== SUPPLIED INFORMATION ==

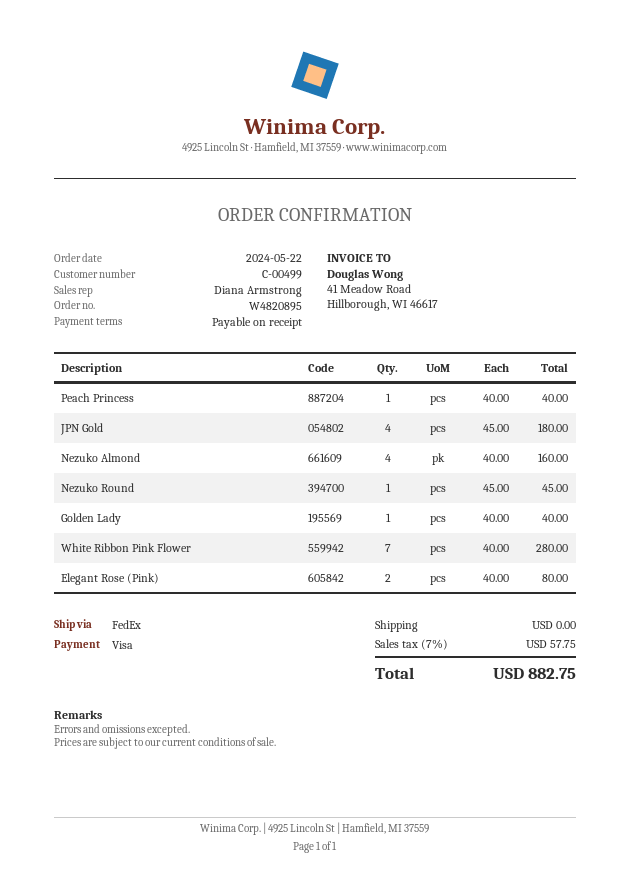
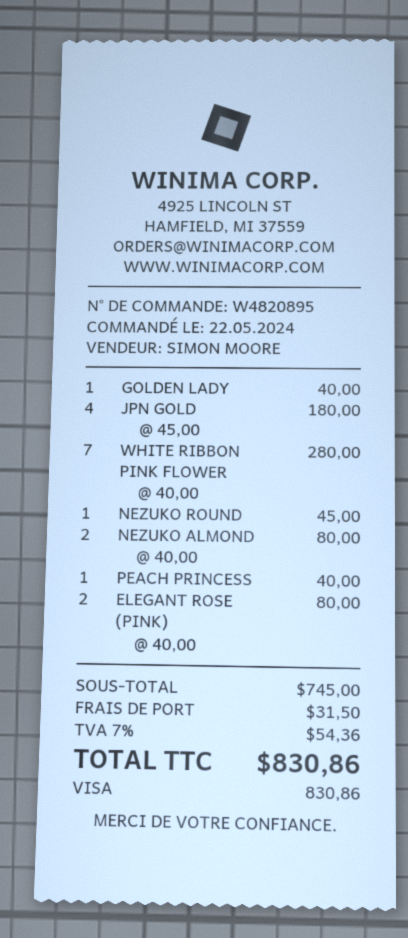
sales rep: Diana Armstrong -> SIMON MOORE
Nezuko Almond: 4 x 40.00 = 160.00 -> 2 x 40.00 = 80.00
shipping: 0.00 -> 31.50
tax: 7% = 57.75 -> 7% = 54.36
total: 882.75 -> 830.86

===

REQUIRED ACTION: Word for word, print all of the data; skip the pictures.

YOUR SOLUTION:
sales rep: Diana Armstrong -> SIMON MOORE
Nezuko Almond: 4 x 40.00 = 160.00 -> 2 x 40.00 = 80.00
shipping: 0.00 -> 31.50
tax: 7% = 57.75 -> 7% = 54.36
total: 882.75 -> 830.86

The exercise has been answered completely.